***** Available data *****
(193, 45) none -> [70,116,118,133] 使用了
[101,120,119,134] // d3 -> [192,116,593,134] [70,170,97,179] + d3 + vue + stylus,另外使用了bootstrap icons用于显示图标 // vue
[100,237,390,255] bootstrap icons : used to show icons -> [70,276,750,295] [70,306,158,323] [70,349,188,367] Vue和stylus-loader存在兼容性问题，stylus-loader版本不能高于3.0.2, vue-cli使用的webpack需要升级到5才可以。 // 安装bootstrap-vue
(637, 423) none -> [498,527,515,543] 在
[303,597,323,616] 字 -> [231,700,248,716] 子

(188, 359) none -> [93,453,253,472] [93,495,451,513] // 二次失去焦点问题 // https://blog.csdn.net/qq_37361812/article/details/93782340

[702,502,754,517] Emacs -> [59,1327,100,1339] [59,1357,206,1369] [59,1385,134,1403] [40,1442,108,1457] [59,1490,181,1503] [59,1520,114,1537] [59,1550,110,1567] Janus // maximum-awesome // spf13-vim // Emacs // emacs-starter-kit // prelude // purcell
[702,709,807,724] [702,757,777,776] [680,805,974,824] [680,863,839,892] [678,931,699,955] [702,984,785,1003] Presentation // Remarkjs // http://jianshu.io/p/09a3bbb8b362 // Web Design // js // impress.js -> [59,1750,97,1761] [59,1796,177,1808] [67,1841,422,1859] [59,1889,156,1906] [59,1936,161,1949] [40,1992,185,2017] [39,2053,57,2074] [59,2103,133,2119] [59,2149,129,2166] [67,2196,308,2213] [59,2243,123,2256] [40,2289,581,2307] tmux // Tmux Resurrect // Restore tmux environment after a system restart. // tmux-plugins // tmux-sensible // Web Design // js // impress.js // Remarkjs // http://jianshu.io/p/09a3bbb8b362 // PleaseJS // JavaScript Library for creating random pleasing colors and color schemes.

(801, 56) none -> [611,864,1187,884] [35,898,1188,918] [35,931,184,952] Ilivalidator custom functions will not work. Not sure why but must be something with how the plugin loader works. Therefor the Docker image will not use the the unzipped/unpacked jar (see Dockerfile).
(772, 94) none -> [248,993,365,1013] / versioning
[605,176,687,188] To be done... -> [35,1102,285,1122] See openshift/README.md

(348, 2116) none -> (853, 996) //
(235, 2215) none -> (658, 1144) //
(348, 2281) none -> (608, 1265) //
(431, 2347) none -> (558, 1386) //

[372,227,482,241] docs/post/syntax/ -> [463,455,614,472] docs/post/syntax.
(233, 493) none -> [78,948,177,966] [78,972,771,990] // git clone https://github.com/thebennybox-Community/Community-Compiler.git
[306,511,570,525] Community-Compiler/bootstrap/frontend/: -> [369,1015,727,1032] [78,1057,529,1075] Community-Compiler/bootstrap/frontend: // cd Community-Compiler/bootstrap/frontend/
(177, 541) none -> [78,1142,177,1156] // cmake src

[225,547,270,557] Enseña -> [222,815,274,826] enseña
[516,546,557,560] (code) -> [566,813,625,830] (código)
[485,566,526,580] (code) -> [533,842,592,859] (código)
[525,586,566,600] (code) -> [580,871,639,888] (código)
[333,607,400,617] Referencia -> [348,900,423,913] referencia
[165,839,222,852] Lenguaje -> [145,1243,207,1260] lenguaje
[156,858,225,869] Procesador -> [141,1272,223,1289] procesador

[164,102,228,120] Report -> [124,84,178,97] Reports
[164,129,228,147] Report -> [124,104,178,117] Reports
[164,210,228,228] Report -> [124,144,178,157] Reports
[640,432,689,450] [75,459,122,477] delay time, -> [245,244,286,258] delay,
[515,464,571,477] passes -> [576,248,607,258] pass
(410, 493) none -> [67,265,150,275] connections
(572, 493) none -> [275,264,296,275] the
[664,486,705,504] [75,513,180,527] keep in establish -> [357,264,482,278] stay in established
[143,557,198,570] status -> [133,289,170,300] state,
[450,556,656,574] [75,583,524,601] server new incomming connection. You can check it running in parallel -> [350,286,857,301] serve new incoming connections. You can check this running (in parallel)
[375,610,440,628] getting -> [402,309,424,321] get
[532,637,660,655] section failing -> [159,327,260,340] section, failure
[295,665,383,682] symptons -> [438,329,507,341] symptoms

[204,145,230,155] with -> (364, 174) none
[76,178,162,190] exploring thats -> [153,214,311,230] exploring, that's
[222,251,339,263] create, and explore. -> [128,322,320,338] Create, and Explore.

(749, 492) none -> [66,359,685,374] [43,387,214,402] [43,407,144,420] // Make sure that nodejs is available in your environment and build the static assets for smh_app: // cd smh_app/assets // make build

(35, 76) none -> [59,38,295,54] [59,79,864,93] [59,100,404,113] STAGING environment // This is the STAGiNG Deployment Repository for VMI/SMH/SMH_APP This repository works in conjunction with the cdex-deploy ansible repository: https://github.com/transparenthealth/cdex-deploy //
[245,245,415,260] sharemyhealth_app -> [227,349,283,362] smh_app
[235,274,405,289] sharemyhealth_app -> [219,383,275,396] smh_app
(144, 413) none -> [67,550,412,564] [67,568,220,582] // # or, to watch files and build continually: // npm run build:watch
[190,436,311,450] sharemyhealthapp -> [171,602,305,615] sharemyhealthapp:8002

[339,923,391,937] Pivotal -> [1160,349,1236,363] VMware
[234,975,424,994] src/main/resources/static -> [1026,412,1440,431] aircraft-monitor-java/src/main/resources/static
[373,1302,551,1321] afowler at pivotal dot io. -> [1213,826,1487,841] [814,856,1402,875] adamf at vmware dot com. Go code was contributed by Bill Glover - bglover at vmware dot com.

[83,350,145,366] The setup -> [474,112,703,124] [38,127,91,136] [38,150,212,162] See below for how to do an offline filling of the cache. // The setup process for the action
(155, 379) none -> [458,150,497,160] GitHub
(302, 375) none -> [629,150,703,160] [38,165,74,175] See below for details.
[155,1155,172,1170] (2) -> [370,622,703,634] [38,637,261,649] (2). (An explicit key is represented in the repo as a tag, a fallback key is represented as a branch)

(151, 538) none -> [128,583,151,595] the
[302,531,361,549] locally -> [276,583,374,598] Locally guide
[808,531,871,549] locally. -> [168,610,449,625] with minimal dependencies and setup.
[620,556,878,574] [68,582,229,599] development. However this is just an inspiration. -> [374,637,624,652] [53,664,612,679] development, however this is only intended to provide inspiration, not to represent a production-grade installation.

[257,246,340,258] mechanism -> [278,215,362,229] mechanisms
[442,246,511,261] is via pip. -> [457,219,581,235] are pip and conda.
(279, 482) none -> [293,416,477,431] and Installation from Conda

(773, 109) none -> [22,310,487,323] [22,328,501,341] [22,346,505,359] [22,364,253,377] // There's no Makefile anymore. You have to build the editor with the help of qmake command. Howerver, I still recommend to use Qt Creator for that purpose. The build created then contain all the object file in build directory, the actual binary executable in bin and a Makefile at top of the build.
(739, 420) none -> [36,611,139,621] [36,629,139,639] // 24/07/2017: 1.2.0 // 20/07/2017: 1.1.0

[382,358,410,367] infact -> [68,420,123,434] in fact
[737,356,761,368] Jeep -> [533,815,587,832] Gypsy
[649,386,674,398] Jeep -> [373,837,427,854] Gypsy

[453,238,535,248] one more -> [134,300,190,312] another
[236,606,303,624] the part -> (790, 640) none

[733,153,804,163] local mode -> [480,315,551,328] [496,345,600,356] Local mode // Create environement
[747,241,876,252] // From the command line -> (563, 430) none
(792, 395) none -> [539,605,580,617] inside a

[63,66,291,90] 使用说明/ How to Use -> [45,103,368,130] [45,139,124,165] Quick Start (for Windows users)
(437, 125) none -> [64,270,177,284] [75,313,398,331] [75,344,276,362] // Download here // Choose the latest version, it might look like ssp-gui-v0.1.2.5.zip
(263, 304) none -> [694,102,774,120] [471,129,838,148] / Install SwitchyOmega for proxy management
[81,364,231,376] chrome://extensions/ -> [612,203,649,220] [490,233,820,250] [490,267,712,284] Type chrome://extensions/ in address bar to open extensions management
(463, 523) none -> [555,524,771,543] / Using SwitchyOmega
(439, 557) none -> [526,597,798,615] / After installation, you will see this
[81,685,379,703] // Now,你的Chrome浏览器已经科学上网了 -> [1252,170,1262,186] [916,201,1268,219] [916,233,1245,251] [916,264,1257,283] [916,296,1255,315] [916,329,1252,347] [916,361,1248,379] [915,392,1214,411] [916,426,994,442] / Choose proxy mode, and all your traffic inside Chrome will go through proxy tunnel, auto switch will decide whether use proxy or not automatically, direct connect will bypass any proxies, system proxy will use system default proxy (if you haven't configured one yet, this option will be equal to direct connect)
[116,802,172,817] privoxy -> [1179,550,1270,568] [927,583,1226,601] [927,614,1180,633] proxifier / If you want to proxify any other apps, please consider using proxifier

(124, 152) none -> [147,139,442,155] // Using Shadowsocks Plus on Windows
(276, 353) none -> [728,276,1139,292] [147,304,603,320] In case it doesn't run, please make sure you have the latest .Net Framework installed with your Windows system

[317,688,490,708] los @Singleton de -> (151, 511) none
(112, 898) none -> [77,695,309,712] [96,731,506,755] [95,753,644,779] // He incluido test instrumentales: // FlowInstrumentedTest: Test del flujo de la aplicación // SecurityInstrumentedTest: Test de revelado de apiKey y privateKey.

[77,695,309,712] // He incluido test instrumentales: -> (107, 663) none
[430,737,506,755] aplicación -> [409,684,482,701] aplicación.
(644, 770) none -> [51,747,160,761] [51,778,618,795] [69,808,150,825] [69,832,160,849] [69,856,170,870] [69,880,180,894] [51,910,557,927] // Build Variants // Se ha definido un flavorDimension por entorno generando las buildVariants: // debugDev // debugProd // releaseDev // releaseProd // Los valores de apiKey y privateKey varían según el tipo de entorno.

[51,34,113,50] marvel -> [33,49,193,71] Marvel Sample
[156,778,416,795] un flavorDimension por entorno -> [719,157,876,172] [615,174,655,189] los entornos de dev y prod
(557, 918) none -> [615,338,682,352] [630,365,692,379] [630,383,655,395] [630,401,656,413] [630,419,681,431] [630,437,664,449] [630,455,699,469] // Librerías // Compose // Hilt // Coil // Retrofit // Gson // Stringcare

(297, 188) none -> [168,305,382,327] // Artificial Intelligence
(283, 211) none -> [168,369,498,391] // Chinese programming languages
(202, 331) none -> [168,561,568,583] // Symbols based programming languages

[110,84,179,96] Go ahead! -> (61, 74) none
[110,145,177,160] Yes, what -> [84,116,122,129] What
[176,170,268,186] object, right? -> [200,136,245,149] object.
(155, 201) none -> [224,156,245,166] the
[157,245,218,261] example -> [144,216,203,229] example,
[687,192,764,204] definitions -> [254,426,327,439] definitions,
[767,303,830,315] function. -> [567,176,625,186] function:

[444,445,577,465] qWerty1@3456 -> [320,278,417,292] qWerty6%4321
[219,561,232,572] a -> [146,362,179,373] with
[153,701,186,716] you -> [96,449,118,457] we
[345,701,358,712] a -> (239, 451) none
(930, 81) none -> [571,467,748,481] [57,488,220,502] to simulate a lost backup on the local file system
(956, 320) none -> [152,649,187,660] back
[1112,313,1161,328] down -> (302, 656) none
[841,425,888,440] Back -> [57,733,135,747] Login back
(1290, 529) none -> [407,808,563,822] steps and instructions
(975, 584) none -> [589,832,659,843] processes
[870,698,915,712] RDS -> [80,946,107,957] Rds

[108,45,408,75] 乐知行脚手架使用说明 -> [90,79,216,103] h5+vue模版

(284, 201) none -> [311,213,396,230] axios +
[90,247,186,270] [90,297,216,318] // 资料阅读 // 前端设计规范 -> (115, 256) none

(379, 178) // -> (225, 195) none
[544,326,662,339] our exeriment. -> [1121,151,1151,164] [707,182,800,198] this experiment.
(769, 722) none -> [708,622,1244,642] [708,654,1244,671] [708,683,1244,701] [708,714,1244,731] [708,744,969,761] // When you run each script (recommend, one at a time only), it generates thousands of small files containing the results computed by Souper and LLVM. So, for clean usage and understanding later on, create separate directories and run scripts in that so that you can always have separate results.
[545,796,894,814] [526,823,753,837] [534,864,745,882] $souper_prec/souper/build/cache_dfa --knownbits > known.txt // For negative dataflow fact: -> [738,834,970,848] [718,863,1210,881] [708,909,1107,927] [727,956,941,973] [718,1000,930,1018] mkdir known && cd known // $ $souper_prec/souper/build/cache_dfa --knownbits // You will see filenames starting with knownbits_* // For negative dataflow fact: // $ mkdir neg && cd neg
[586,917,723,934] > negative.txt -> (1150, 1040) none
*****
--- Assigned task ---
Begin with the line above that has "[143,557,198,570] status ->" and continue through the line that has "[375,610,440,628] getting ->", setting each one down exactly. Stop there.

--- Problem solution ---
[143,557,198,570] status -> [133,289,170,300] state,
[450,556,656,574] [75,583,524,601] server new incomming connection. You can check it running in parallel -> [350,286,857,301] serve new incoming connections. You can check this running (in parallel)
[375,610,440,628] getting -> [402,309,424,321] get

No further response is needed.